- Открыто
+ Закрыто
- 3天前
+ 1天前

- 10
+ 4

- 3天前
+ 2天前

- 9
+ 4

* * *

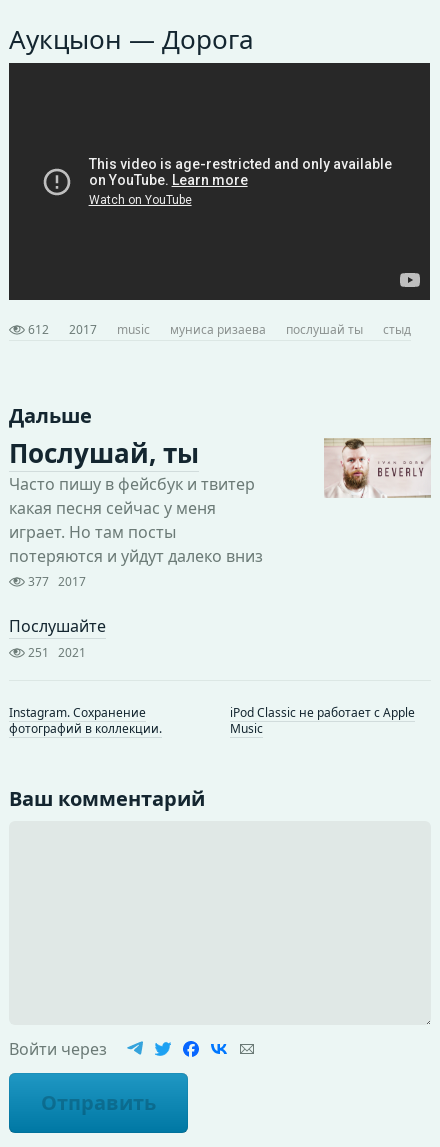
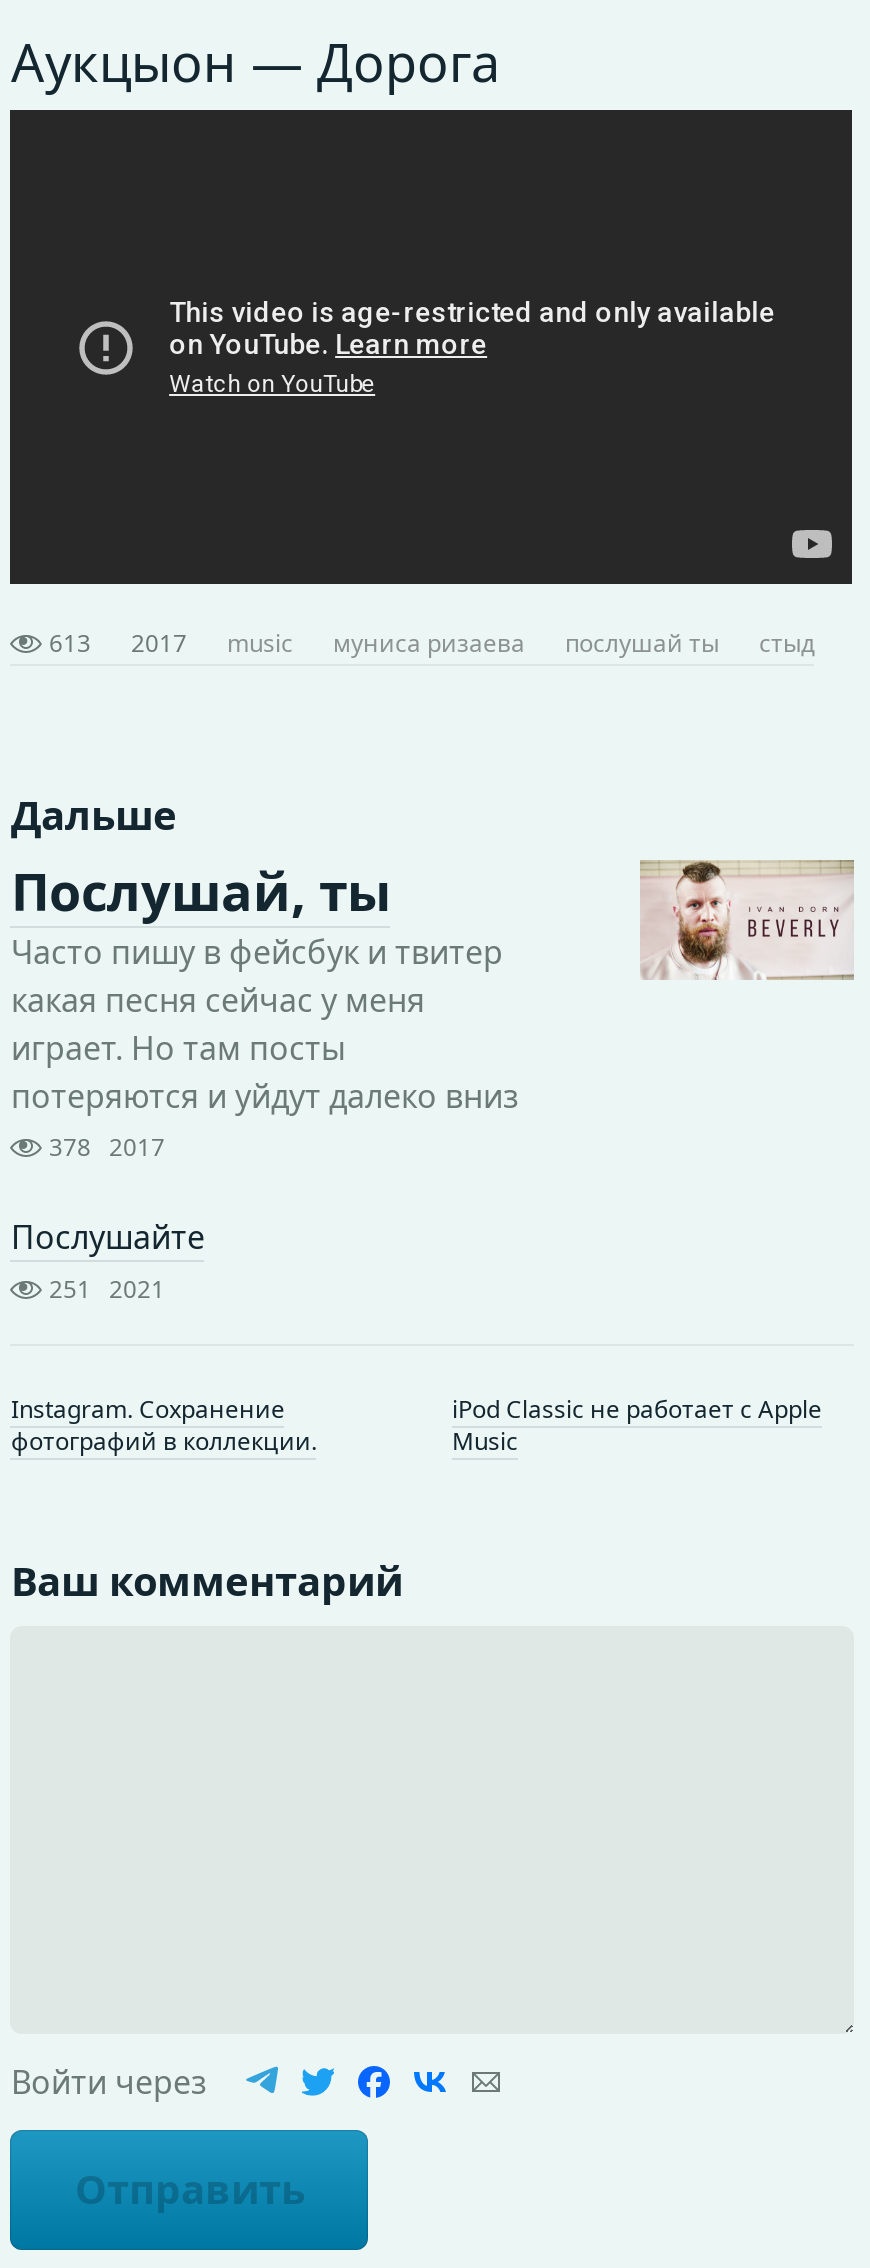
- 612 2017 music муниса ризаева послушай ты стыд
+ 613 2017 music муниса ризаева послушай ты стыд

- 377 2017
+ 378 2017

--

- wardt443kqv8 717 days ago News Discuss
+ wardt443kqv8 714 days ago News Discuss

» Activity: Across the data, pull every line containing the string "music".

» Exercise answer:
- 612 2017 music муниса ризаева послушай ты стыд
+ 613 2017 music муниса ризаева послушай ты стыд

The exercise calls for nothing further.